In recent years Colorado has been grappling with how to get more data on the impact of marijuana, particularly highly potent products. These stronger forms of marijuana are extracted from the plant and consumed in a number of different forms.They have become more popular and widespread since legalization. THC levels in products based on concentrate can be up to nine times higher than in cannabis flower, which typically has a range of about 10 to 30 percent. Studies have not established a causal link between marijuana use and psychological impacts.
Even if marijuana was moved to Schedule III, it would leave it in a legal gray area. Schedule III drugs, like ibuprofen with codeine, still can’t be sold without a prescription. So recreational sales of cannabis would still technically violate federal law.
“So I don't want to jump the gun and start celebrating necessarily,” said Tvert. “But it is very noteworthy that the Health and Human Services administration under a U.S. president has recommended for the first time in history that we reclassify cannabis under federal law.”
Others oppose the reclassification recommendation.
Dawn Reinfeld is the executive director of the Boulder based non-profit Blue Rising, and has worked on state legislative policy to reduce youth access to highly potent marijuana. She said the federal government was “totally disconnected from the havoc that these drugs are wreaking in our communities.”
She said it’s misguided and dangerous for the federal government to suggest regulating highly potent products the same way as those with low levels of THC.
“The federal government needs to have a better understanding of what high potency THC is and what the products are,” said Reinfeld. “And this announcement makes me think that they are still thinking that this is the pot from the Woodstock years, and we know that it's not.”
Some said they would be more comfortable with cannabis being lowered to Schedule II, not III. Democratic Senator Sonya Jaquez Lewis is the legislature’s only pharmacist.

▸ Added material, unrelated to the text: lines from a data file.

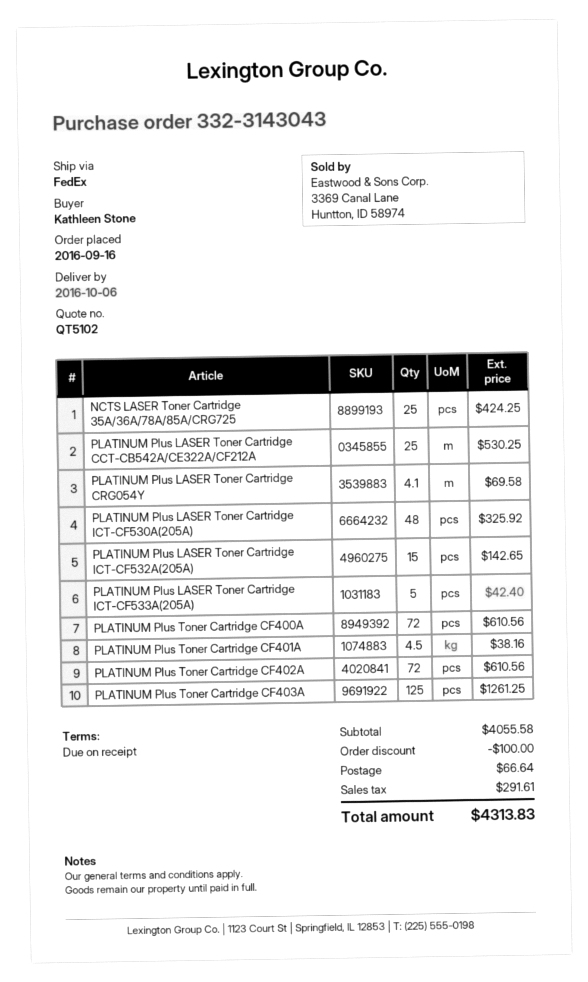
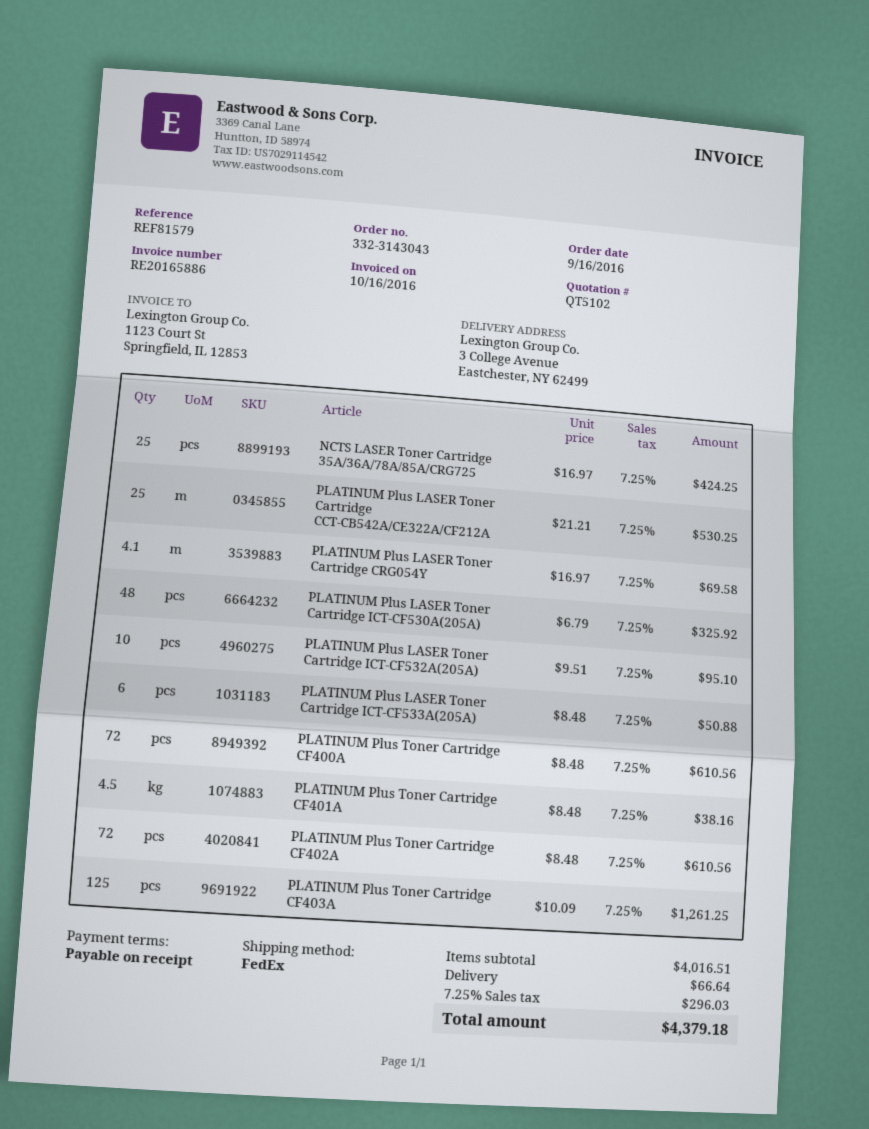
PLATINUM Plus LASER Toner Cartridge ICT-CF532A(205A): 15 for 142.65 -> 10 for 95.10
PLATINUM Plus LASER Toner Cartridge ICT-CF533A(205A): 5 for 42.40 -> 6 for 50.88
subtotal: 4055.58 -> 4016.51
discount: 100.00 -> none
tax: 291.61 -> 296.03
total: 4313.83 -> 4379.18

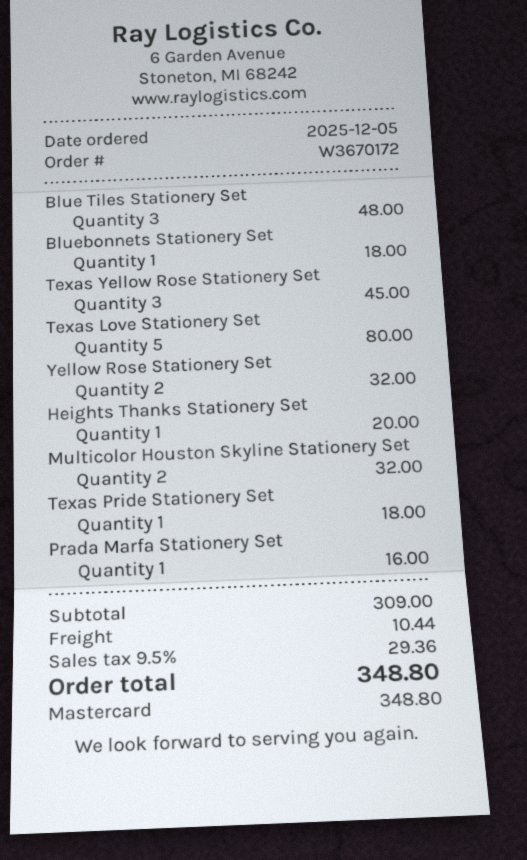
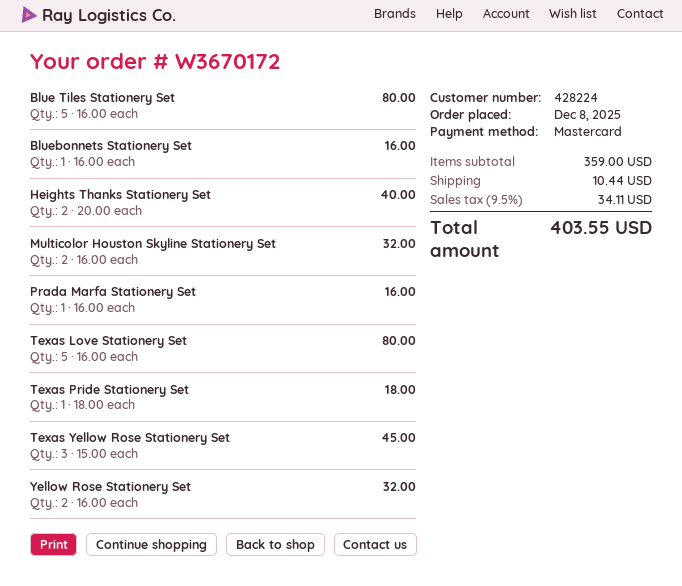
order date: 2025-12-05 -> 2025-12-08
Blue Tiles Stationery Set: 3 for 48.00 -> 5 for 80.00
Bluebonnets Stationery Set: 1 for 18.00 -> 1 for 16.00
Heights Thanks Stationery Set: 1 for 20.00 -> 2 for 40.00
subtotal: 309.00 -> 359.00
tax: 9.5% = 29.36 -> 9.5% = 34.11
total: 348.80 -> 403.55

“My preference would be that they put cannabis as a Schedule II,” Lewis said. “Schedule III drugs don't have as much paperwork, and they don't have as much tracking.”
Jaquez Lewis said there is also less management from the pharmacies.
“Cannabis can be used in a polypharmacy therapy, and so it is better if we try to regulate it and manage it,” she said.
However she’s glad the Biden administration is recognizing that cannabis does have medicinal value.